Clinical governance is a systematic approach to maintaining and improving the quality of patient care within a hospital. It’s essentially an overarching framework covering all activities that help sustain and improve high standards of patient care. This definition is intended to embody three key attributes: recognisably high standards of care, transparent responsibility and accountability for those standards, and a constant dynamic of improvement. Health care organisations must be able to evidence that standards are maintained when putting any structures, systems, or processes in place. Improving quality should be a core value of healthcare institutions worldwide; indeed, following the Health Care Act 1999 there is a statutory ‘duty of quality’ for healthcare providers in Nigeria.

Clinical governance is composed of the following elements: 1)Education and Training:  It is no longer considered acceptable for any clinician to abstain from continuing education after qualification 2) Clinical audit: this is the review of clinical performance, the refining of clinical practice as a result and the measurement of performance against agreed standards – a cyclical process of improving the quality of clinical care. 3) Clinical effectiveness: this is a measure of the extent to which a particular intervention works 4) Research and development: A good professional practice is to always seek to change in the light of evidence-led research 5) Openness: Processes which are open to public scrutiny, while respecting individual patient and practitioner confidentiality, and which can be justified openly, are an essential part of quality assurance 6) Risk management and 7) Information Management: Patient records (demographic, Socioeconomic, Clinical information) proper collection, management and use of information within healthcare systems will determine the system’s effectiveness in detecting health problems, defining priorities, identifying innovative solutions and allocating resources to improve health outcomes.
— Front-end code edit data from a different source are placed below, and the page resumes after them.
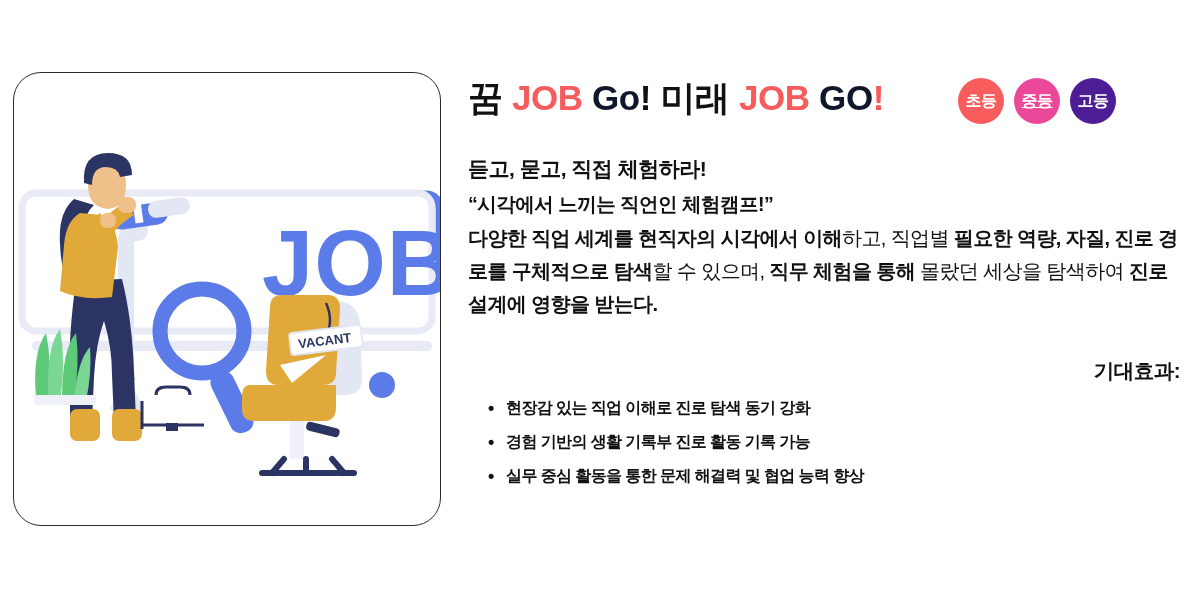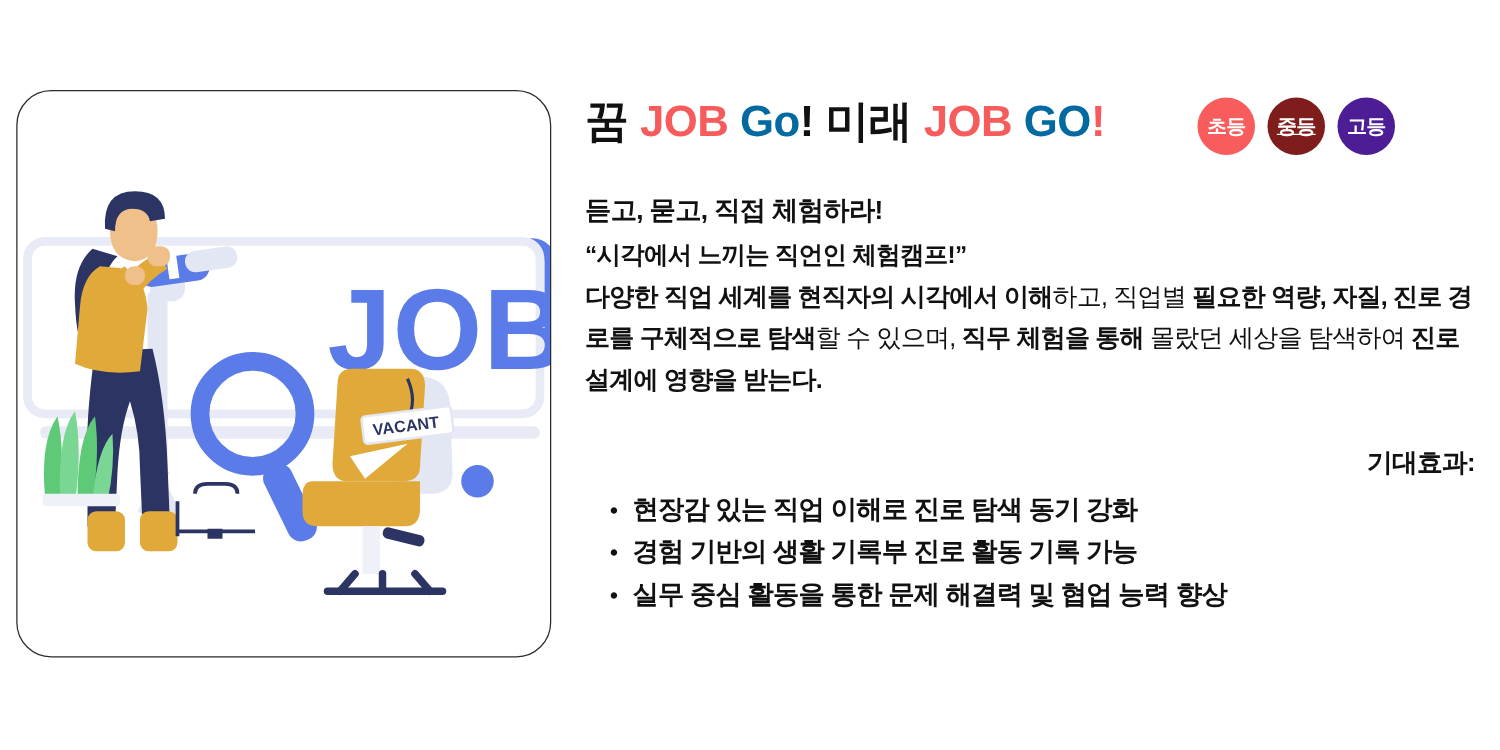"Go" .t-blue { color: #0369a1 -> #0f172a }
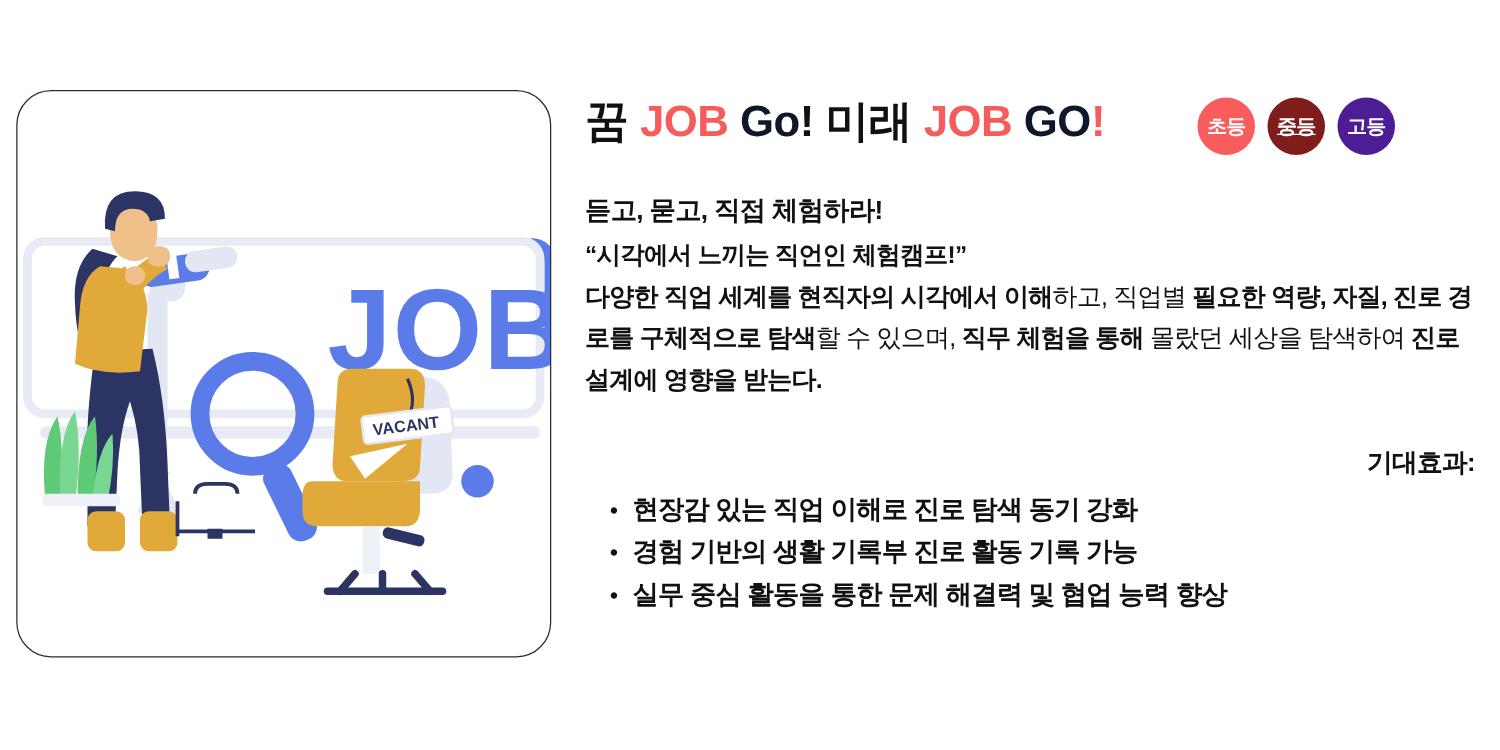"중등" div.badge { background: #7f1d1d -> #ec4899 }
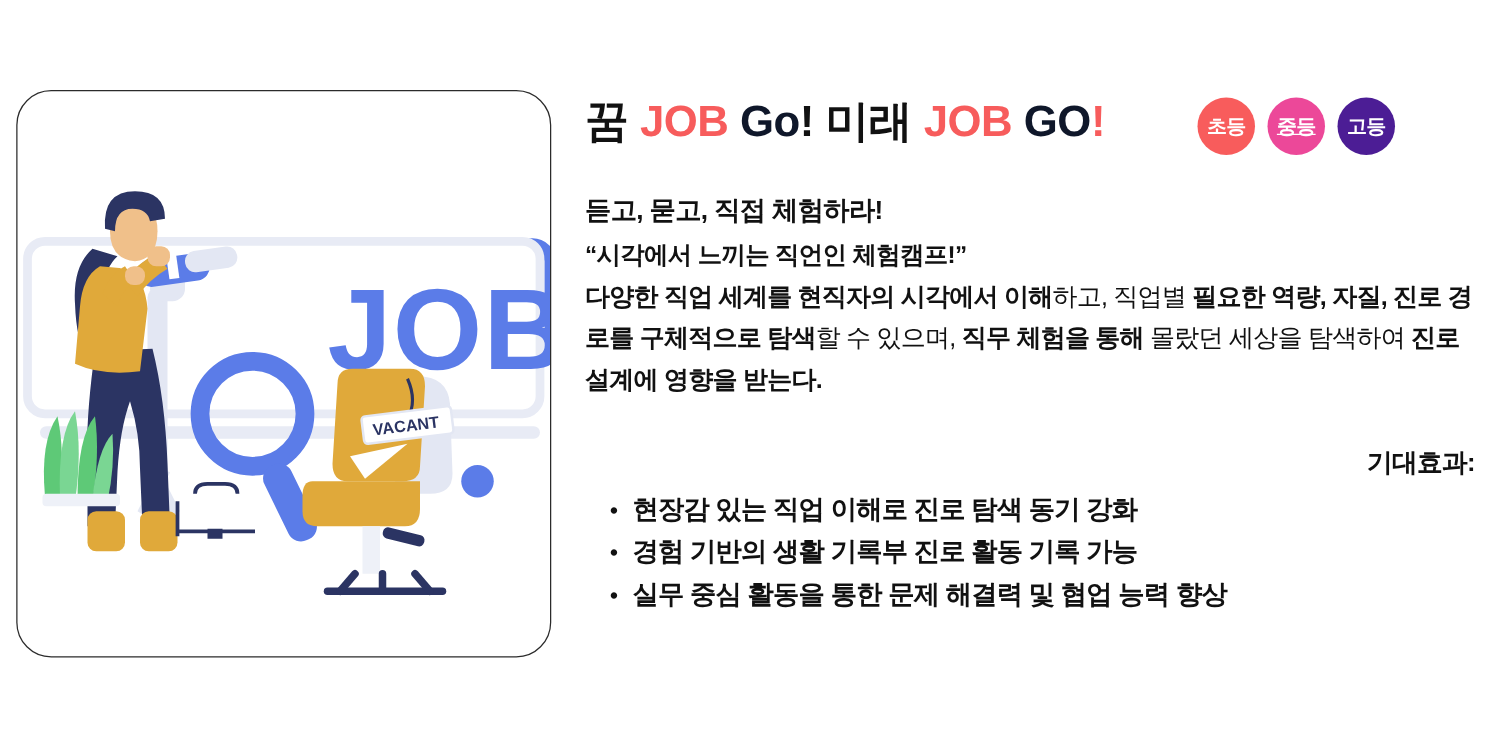"현장감 있는 직업 이해로 진로" .bullets li { font-size: 21px -> 16px }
It all sounds good in theory, right?

However, even though some of these systems exist in our medical centres, they are hardly implemented. Guidelines are not followed; incidents are swept under the carpet in hopes that they will magically disappear, and mortality meetings are hardly carried out because they have become boxing rings where the most junior doctor takes the hit.

The whole situation is sad and disheartening.

We need to stand up to our mistakes and make amends. Only from mistakes can we learn and be better.